Scientists create material that turns into anything with the pull of a string

Scientists create material that turns into anything with the pull of a string

Scientists create material that turns into anything with the pull of a string

A team of researchers took inspiration from kirigami, a Japanese paper art form, to create a new material — which goes from a flat grid to any desired 3D structure.

There is a lvery tenuous between mathematics and art. Apparently, the same can be said about materials science and paper art.

At first glance, the grid with a flat, tiled pattern developed by a team of MIT researchers does not appear to be anything extraordinary.

But just pull a small stringwhich sticks out on one side so the grill quickly turns into… well, into any three-dimensional structure for which it was designed.

The new material, inspired by the Japanese paper art technique known as kirigami, could have an impressive range of applications, from transportable medical devices and foldable robots to modular space habitats on Mars.

The new material was presented in a recently published in the magazine ACM Transactions on Graphics.

To create the new material, the team developed an algorithm that translates the provided 3D structure into a flat grid composed of quadrilateral tiles. The process mimics the way artists who practice kirigami (in Japanese, “to cut paper”) make specific cuts to “encode” or material with unique properties.

Akib Zaman/MIT

Scientists create material that turns into anything with the pull of a string

With a simple pull of a string, a 3D figure is formed

The specific mechanism applied is known as auxetic mechanismthat is, a structure that it gets thicker when it is stretchedbut thinner when compressed, the study authors explain in an article in .

Then, the algorithm calculates the “optimal rope path” to minimize friction and connect lifting points along the surface so the grille assumes the desired 3D shape with a single gentle pull.

“The simplicity of the entire drive mechanism is a real advantage of our approach,” he explains. Akib Zamanlead author of the study and doctoral student at MIT. “All we have to do is input our design, and our algorithm automatically takes care of the rest”.
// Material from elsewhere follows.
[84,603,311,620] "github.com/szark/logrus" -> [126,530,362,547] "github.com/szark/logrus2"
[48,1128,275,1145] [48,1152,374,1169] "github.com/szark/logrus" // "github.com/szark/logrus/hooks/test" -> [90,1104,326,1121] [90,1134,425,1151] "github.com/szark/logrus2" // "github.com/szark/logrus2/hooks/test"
After several simulations, the team finally applied the method to the design of several real objects, including medical tools such as splints or posture correctors and igloo-like structures.

Furthermore, the algorithm is “agnostic regarding manufacturing method”, so the researchers resorted to laser cut plywood boxes to create a fully folding chairon a human scale — and which supported the weight of a person when used as a real chair.

The study authors point out that there will be “engineering challenges scale-specific” in the case of larger architectural structures. But because it is a new, easy-to-use and relatively affordable method, the team is now enthusiastically exploring ways to overcome these obstacles — alongside the construction of smaller structures using the same technique.

“I hope people can use this method to create a wide variety of different, collapsible structures,” concludes Zaman.

But the team isn’t going to stop there — and is already planning to create a self-unfoldingso that the structures do not have to be activated by a human or robot.